MP calls for action to protect Formby's red squirrels
Formby MP Bill Esterson praised the work of the National Trust and called for Government funding to help protect the UK's red squirrel population in a debate in Parliament highlighting the plight of the under-threat species.
The MP also applauded the Lancashire Wildlife Trust and the Woodland Trust for their work in helping the vulnerable red squirrel population to flourish.
Mr Esterson called on the Government to ensure that any forthcoming Environment Bill provides a strong, independent regulatory framework that provides the highest protections for red squirrels and other animals.
The MP said in the Westminster Hall debate: "I have two asks in this debate. The first is for funding for control and protection work, including spreading the word about red squirrels. They do not often bite. They are a fabulous part of our natural world in the UK.
"We need to raise awareness and provide support to prevent the spread of grey squirrels and disease.

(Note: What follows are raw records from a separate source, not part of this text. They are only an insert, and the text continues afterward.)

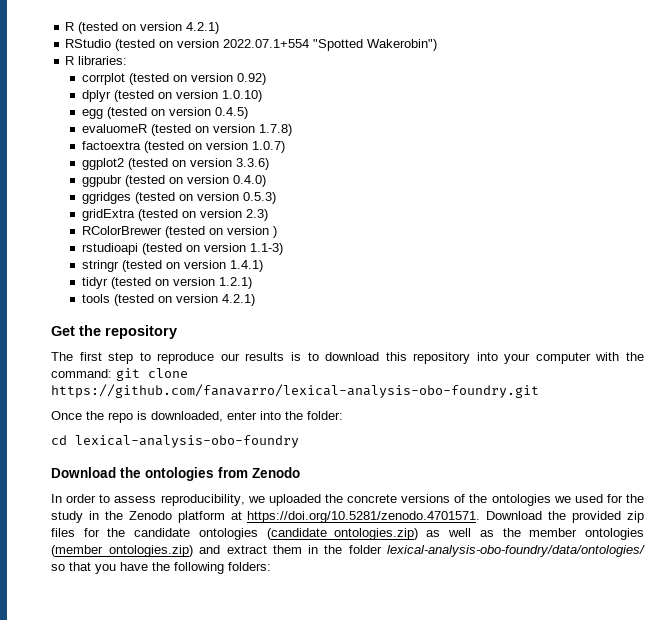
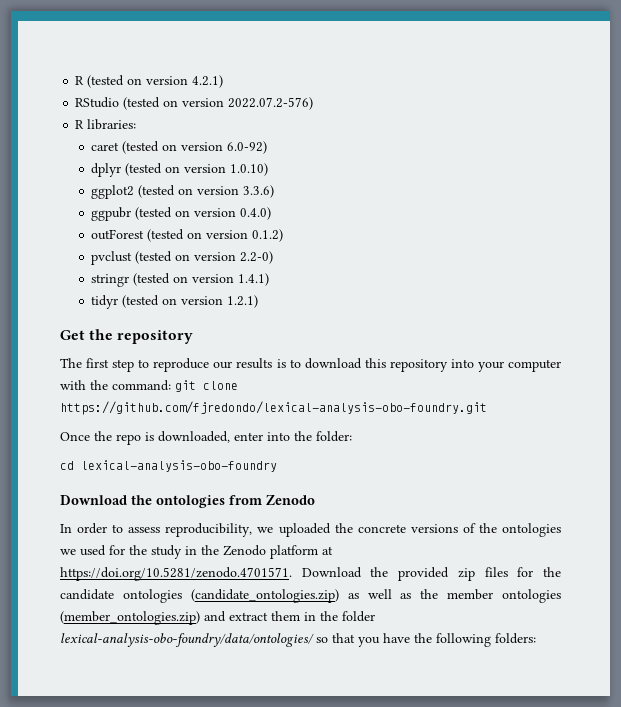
- RStudio (tested on version 2022.07.1+554 "Spotted Wakerobin")
+ RStudio (tested on version 2022.07.2-576)
- corrplot (tested on version 0.92)
+ caret (tested on version 6.0-92)
- egg (tested on version 0.4.5)
- evaluomeR (tested on version 1.7.8)
- factoextra (tested on version 1.0.7)
- ggridges (tested on version 0.5.3)
- gridExtra (tested on version 2.3)
- RColorBrewer (tested on version )
- rstudioapi (tested on version 1.1-3)
+ outForest (tested on version 0.1.2)
+ pvclust (tested on version 2.2-0)
- tools (tested on version 4.2.1)
- The first step to reproduce our results is to download this repository into your computer with the command: git clone https://github.com/fanavarro/lexical-analysis-obo-foundry.git
+ The first step to reproduce our results is to download this repository into your computer with the command: git clone https://github.com/fjredondo/lexical-analysis-obo-foundry.git

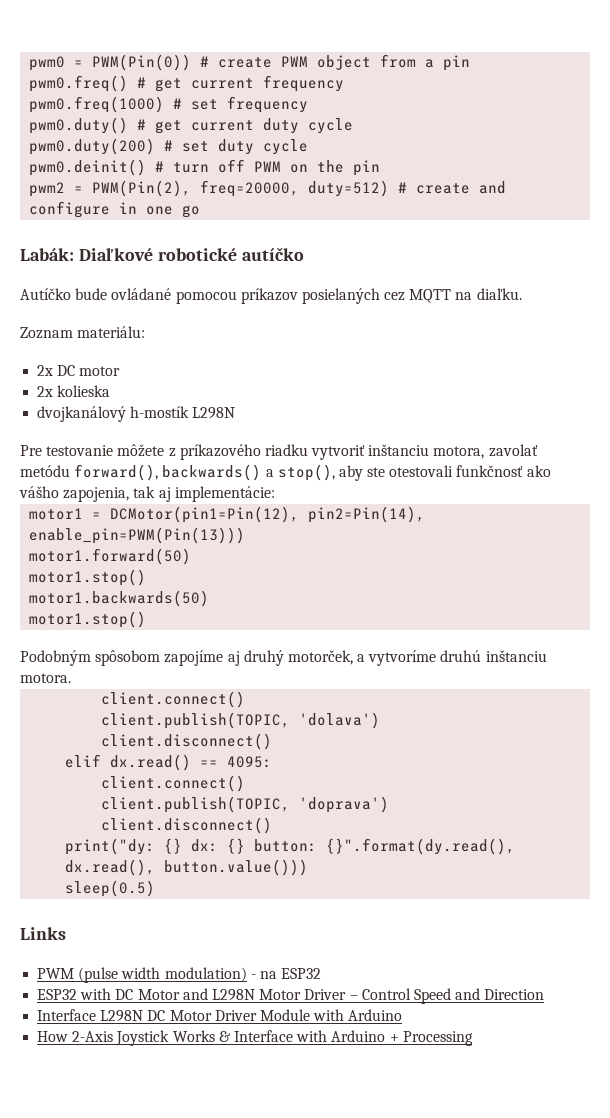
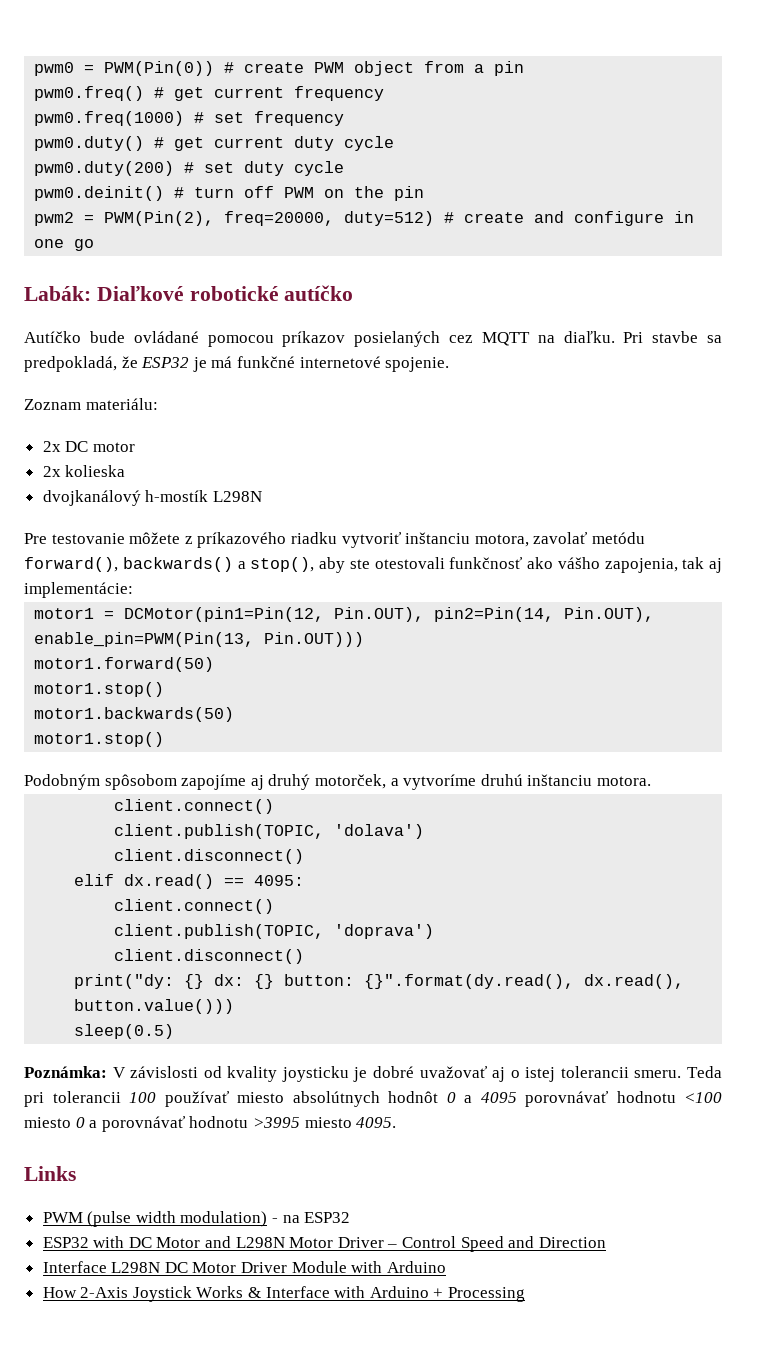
+ Pri stavbe sa predpokladá, že ESP32 je má funkčné internetové spojenie.
- motor1 = DCMotor(pin1=Pin(12), pin2=Pin(14), enable_pin=PWM(Pin(13)))
+ motor1 = DCMotor(pin1=Pin(12, Pin.OUT), pin2=Pin(14, Pin.OUT), enable_pin=PWM(Pin(13, Pin.OUT)))
+ Poznámka: V závislosti od kvality joysticku je dobré uvažovať aj o istej tolerancii smeru. Teda pri tolerancii 100 používať miesto absolútnych hodnôt 0 a 4095 porovnávať hodnotu <100 miesto 0 a porovnávať hodnotu >3995 miesto 4095.

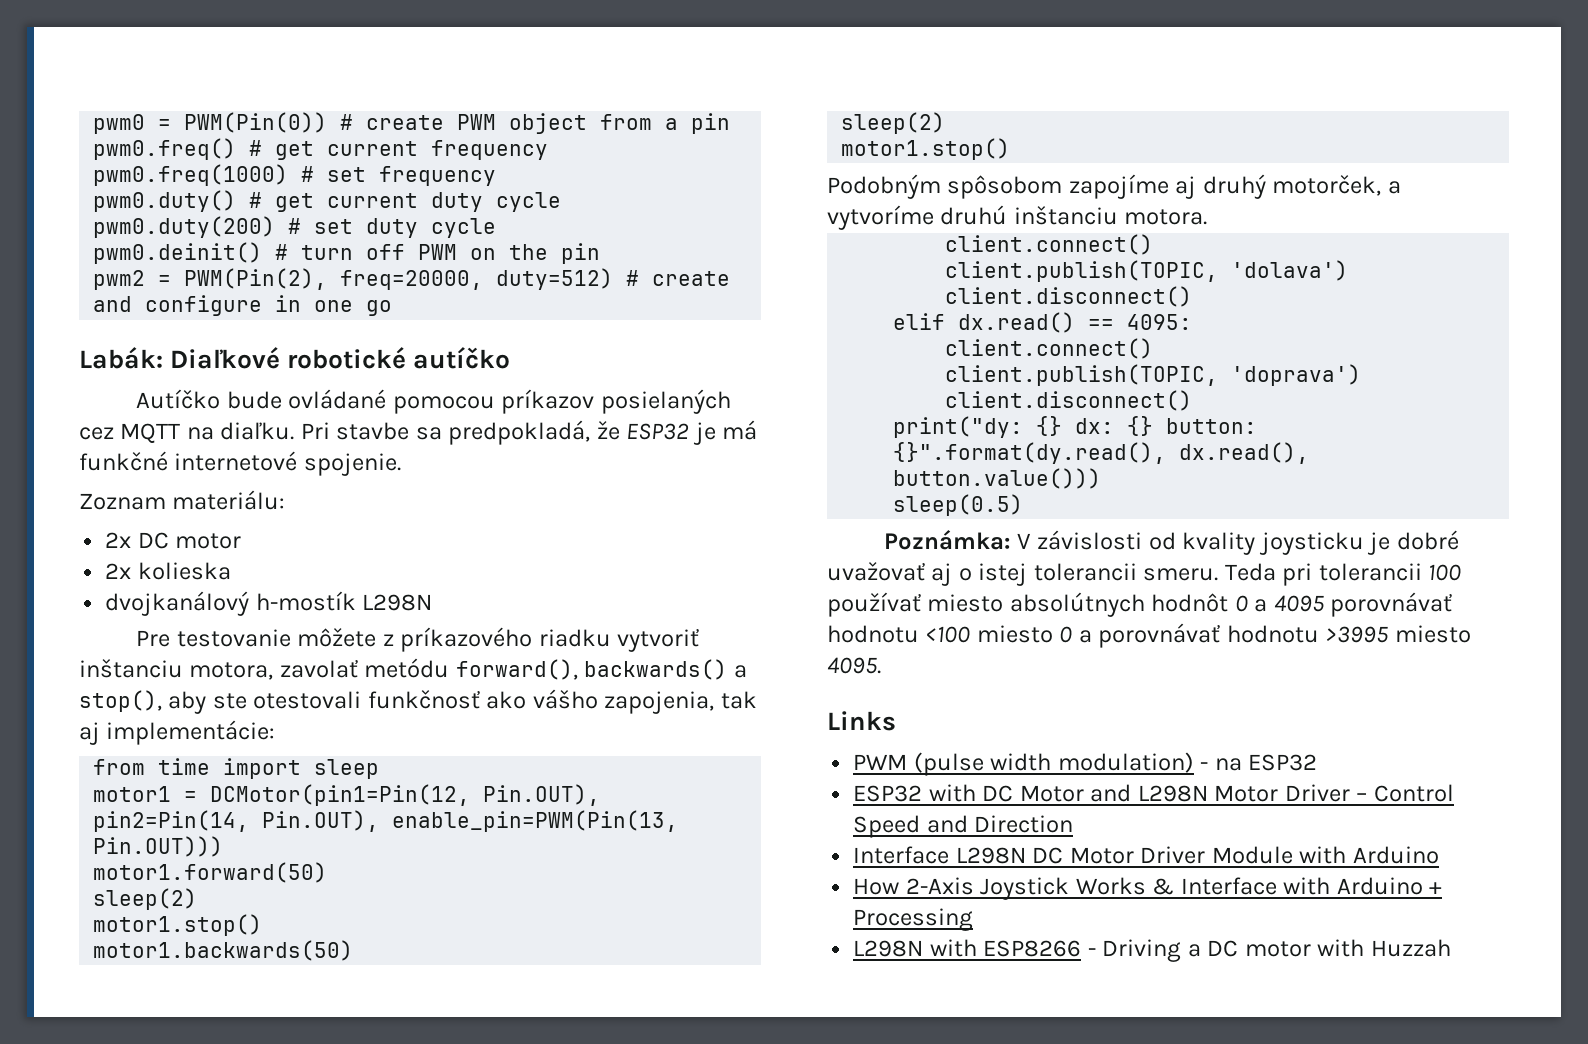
+ from time import sleep
  motor1.forward(50)
+ sleep(2)
  motor1.backwards(50)
+ sleep(2)
+ L298N with ESP8266 - Driving a DC motor with Huzzah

"Secondly, we need a robust framework in the Environment Bill. There are 17 strongholds for this iconic British animal. The red squirrel deserves our full support, but it needs action, not words."
The MP said measures to protect the red squirrel population needed to be evidence-based and more research may be needed. The experimental introduction of the weasel-like pine marten in some areas had shown signs of success in controlling greys, but more evidence was needed due to the risks of the pine marten killing red squirrels. He said: "Control of greys is a real problem. In Formby in 2007-08, squirrel pox led to the deaths of 85% of red squirrels in the area. Thanks to the brilliant work of the National Trust and the many local volunteers, there has been a good recovery, but I am sad to report what has been described as an “intense burst” of red squirrel deaths in Formby recently. The Wildlife Trust is currently testing to see whether squirrel pox is the cause.
"The Woodland Trust briefing made the point that the introduction of pine martens as a natural predator against the greys has seen early signs of success.
"I understand that that is also the case around the country. Because the greys are slower, the pine martens are more likely to attack and catch them.
"As the reds are faster, nimbler and smaller, they are more likely to escape, so natural predation is effectively being used to control the greys and protect the reds."
The MP said the Environment Bill was an opportunity to protect red squirrel habitats but questioned whether the regulator the law would create post-Brexit would be truly independent. He said: "Finally, I want to turn to the Environment Bill. Protections of habitat are crucial, as we have discussed. The proposed Office for Environmental Protection will have responsibility for monitoring, and it is vital that the regulatory framework is fit for purpose once we leave the EU.
"Currently, the European Commission exercises influence and power in an effective way. The current proposals suggest that the Office for Environmental Protection will sit with the Government and will not have the independence that the European regulatory arrangements give.
"Concerns have been raised about that level of independence and whether the regime will be sufficiently robust to maintain the necessary oversight.
"We need a little more detail from the Minister and the Secretary of State in the part of the Bill that is yet to be published, with tangible and clear targets for restoring the natural environment to support red squirrels and other species."